Higher US import tariffs are disrupting trade, investment, and growth across Asia-Pacific. For the US itself, tariffs are fuelling inflation even as growth slows and the labour market weakens, S&P Global Ratings said in its latest prediction report tilted, ‘Economic Outlook Asia-Pacific Q4 2025: Growth to Ease on External Strain’.
It expects the Federal Reserve to deliver two additional 25 basis points (bps) cuts to its policy rate in both 2025 and 2026, following the September reduction. The tariff shock is not evenly distributed. China has so far fared relatively better than Southeast Asian emerging markets, while India has been hit harder than anticipated. Developed economies in the region are broadly in line with expectations. Compared to pre-Trump era levels, all Asia-Pacific economies now face significantly higher effective tariffs, with India experiencing the steepest increase.

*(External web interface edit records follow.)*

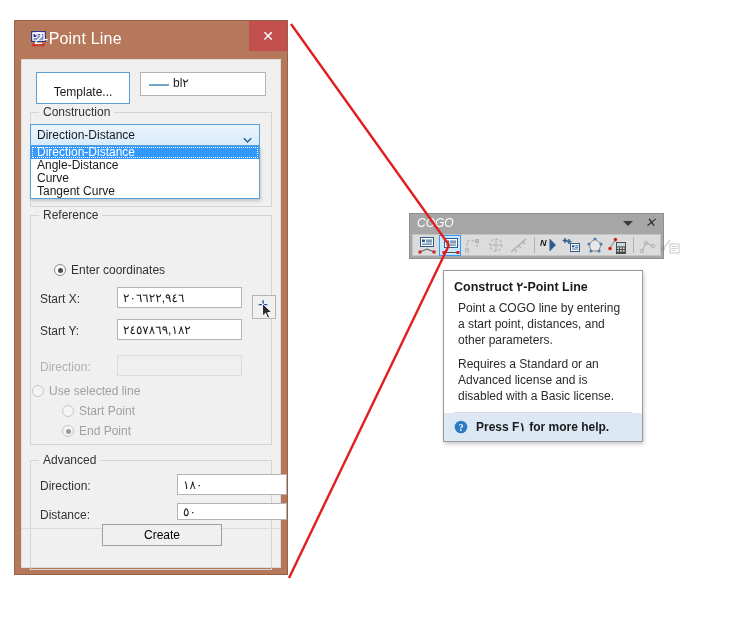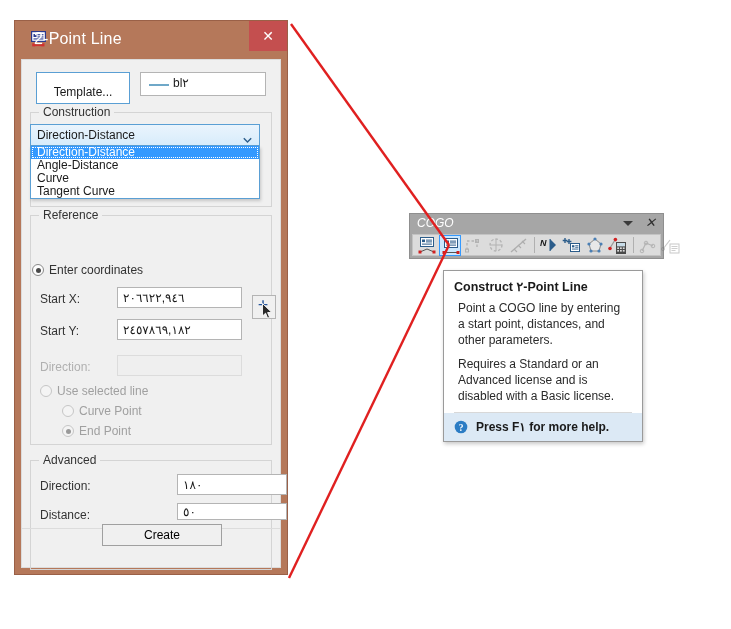--- a/index.html
+++ b/index.html
@@ -504,7 +504,7 @@
         <span class="group-label">Reference</span>
       </div>
 
-      <div class="radio-row" style="left:10px; top:203px;">
+      <div class="radio-row" style="left:32px; top:203px;">
         <span class="rbtn on"></span><span>Enter coordinates</span>
       </div>
 

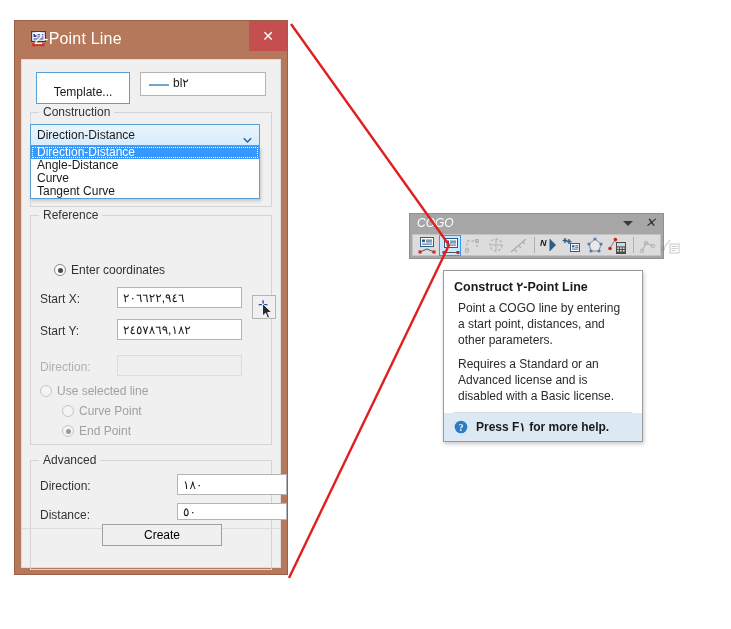--- a/index.html
+++ b/index.html
@@ -526,7 +526,7 @@
       <span class="field-label disabled" style="left:18px; top:300px;">Direction:</span>
       <input class="tinput disabled" style="left: 95px; top: 295px; width: 125px; height: 21px;" disabled="" value="">
 
-      <div class="radio-row disabled" style="left:18px; top:324px;">
+      <div class="radio-row disabled" style="left:10px; top:324px;">
         <span class="rbtn dim"></span><span>Use selected line</span>
       </div>
 

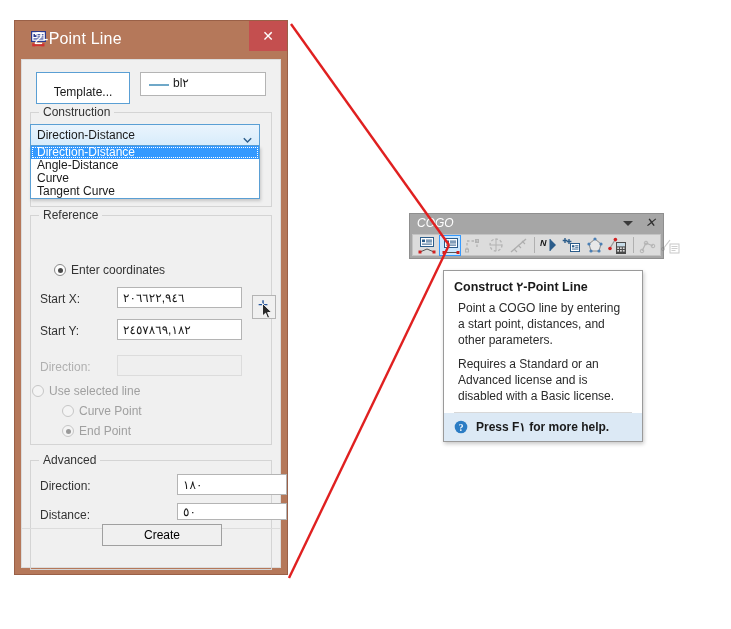--- a/index.html
+++ b/index.html
@@ -531,7 +531,7 @@
       </div>
 
       <div class="radio-row disabled" style="left:40px; top:344px;">
-        <span class="rbtn dim"></span><span>Curve Point</span>
+        <span class="rbtn dim"></span><span>Start Point</span>
       </div>
 
       <div class="radio-row disabled" style="left:40px; top:364px;">

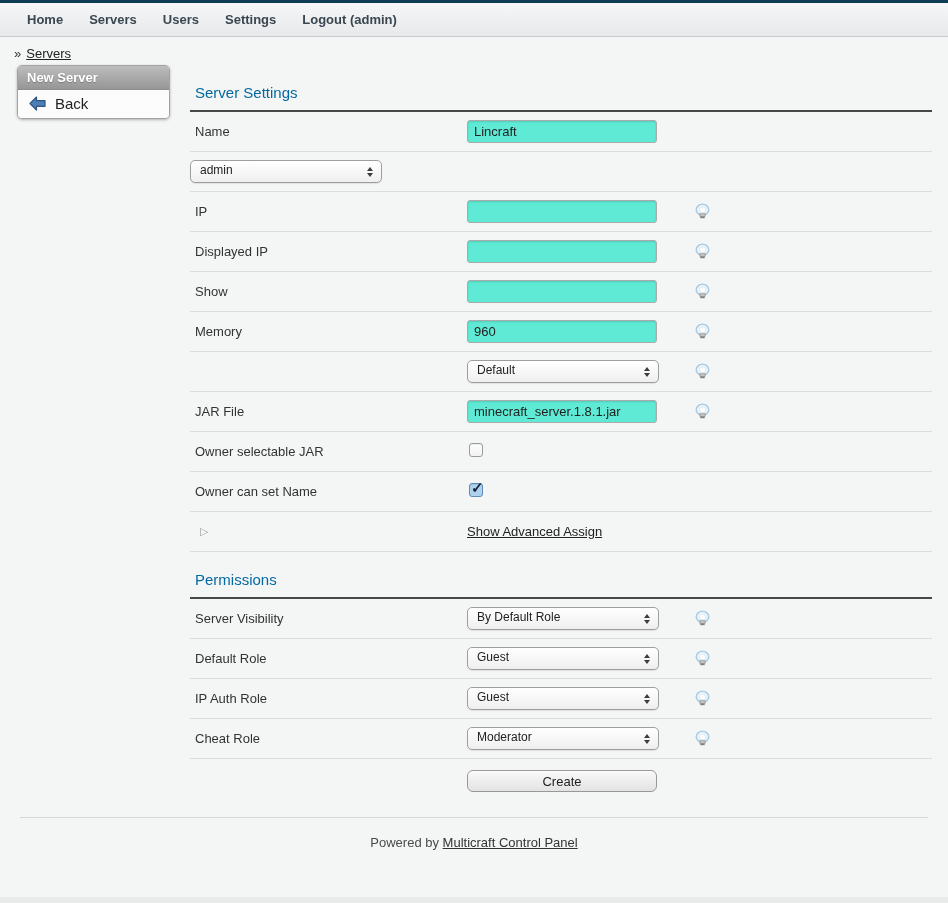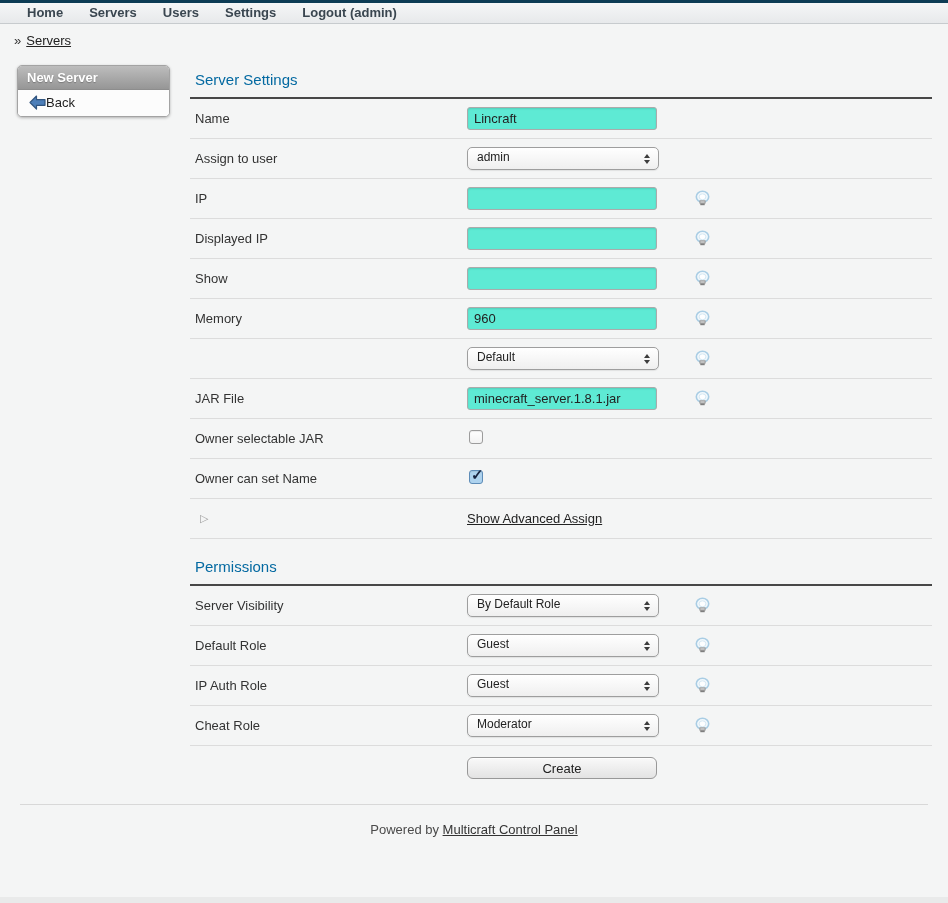--- a/index.html
+++ b/index.html
@@ -15,7 +15,7 @@
   .top-strip { height:3px; background:#0d3c55; }
   
   .navbar {
-    height:21px;
+    height:34px;
     background:linear-gradient(#f5f6f7,#e7e9eb);
     border-bottom:1px solid #c7cbce;
     display:flex; align-items:center;

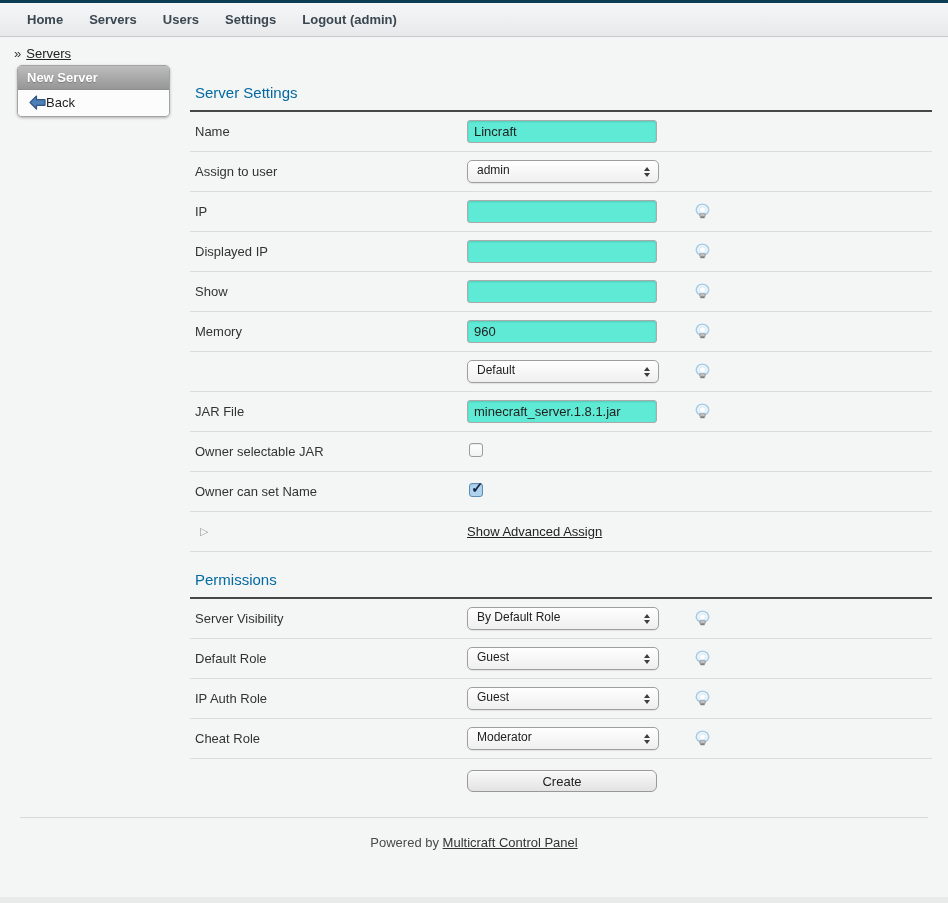--- a/index.html
+++ b/index.html
@@ -48,8 +48,8 @@
     border-bottom:1px solid #8d8d8d;
   }
   .sidebar-item {
-    display:flex; align-items:center; 
-    padding:5px 9px 6px 11px; font-size:13px; color:#222;
+    display:flex; align-items:center; gap:9px;
+    padding:5px 9px 6px 11px; font-size:15px; color:#222;
     cursor:pointer; border-radius:0 0 4px 4px; background:#fcfcfc;
   }
   

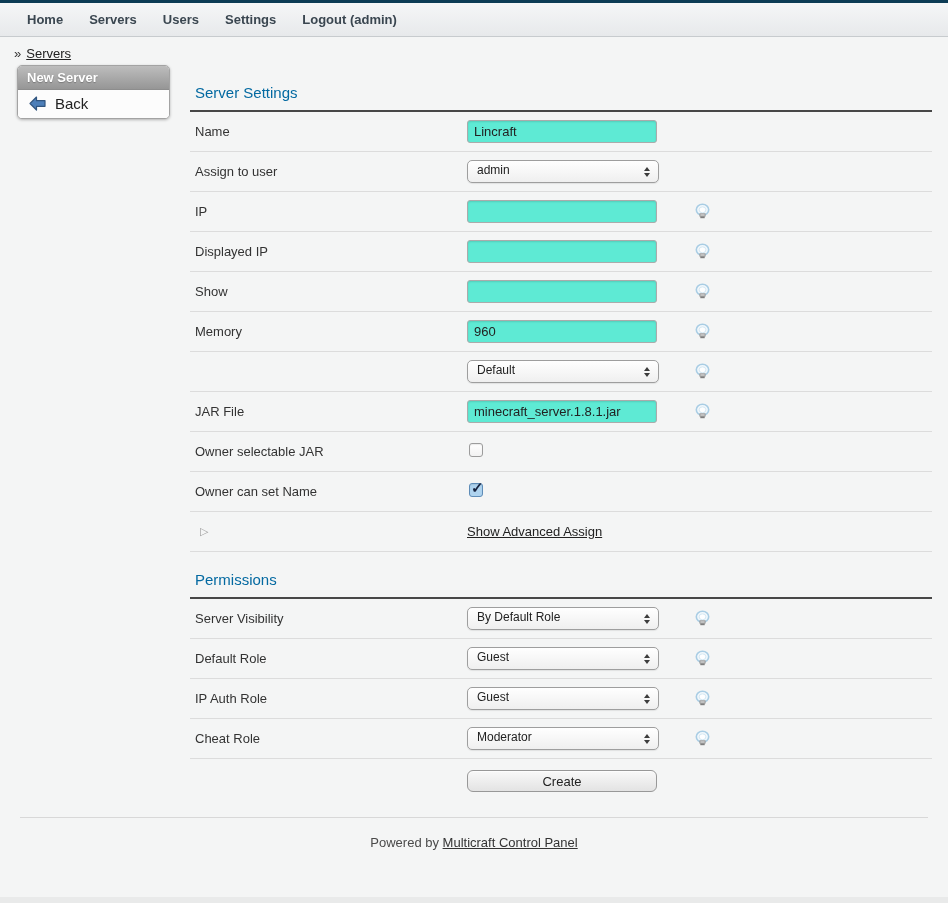--- a/index.html
+++ b/index.html
@@ -177,7 +177,6 @@
 
 
   <div class="form-row">
-    <span class="row-label">Assign to user</span>
     <span class="select-wrap">
       <select><option>admin</option></select>
       <span class="select-arrows">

Mexico’s recent tariff hikes on non-FTA partners underscored the risk of broader global protectionism. In Asia-Pacific, only Japan, Malaysia, Singapore, and Vietnam have agreements with Mexico that shield them from such measures.
China’s exports held up until August, but shipments to the US plunged 33 per cent year-over-year (YoY). Stronger trade with ASEAN helped offset the decline, yet higher US and Mexican tariffs, weak housing demand, and slowing consumption are expected to drag growth.
S&P projects China’s GDP to slow to 4.6 per cent in 2025 and 4 per cent in 2026, down from 5.3 per cent in the first half of 2025.
Persistent overcapacity and subdued demand continue to squeeze profits, with nominal GDP growth falling to 3.9 per cent in Q2—its lowest since the COVID-19 crisis.
Exports across Asia-Pacific remain supported by frontloading and strong global demand for technology, especially AI-related equipment. Taiwan, South Korea, Singapore, Malaysia, Thailand, and Vietnam are key beneficiaries. Domestic demand remains robust, particularly in India, where S&P forecasts GDP growth at 6.5 per cent this fiscal, aided by government spending, tax cuts, and a benign monsoon.
Southeast Asia is expected to see growth ease by 0.4 percentage points to 4.5 per cent in 2025, while Australia may gain from easier financial conditions following policy rate cuts.
Inflation across the region has stayed modest, creating scope for further monetary easing. Regional central banks have cut policy rates by an average of 55 bps in 2025, with more expected as US rates decline. In India, inflation is projected at 3.2 per cent for FY25-26, leaving room for an additional 25 bps cut. Japan’s inflation path is closing in on the Bank of Japan’s 2 per cent target, setting the stage for gradual policy tightening.
The report stated that despite resilient domestic demand, Asia-Pacific remains highly exposed to external shocks. Rising tariffs, global protectionism, and China’s manufacturing overcapacity threaten to undercut competitiveness and profitability across the region. Yet accommodative policies, solid consumption, and strong investment in technology may help offset some of the external drag.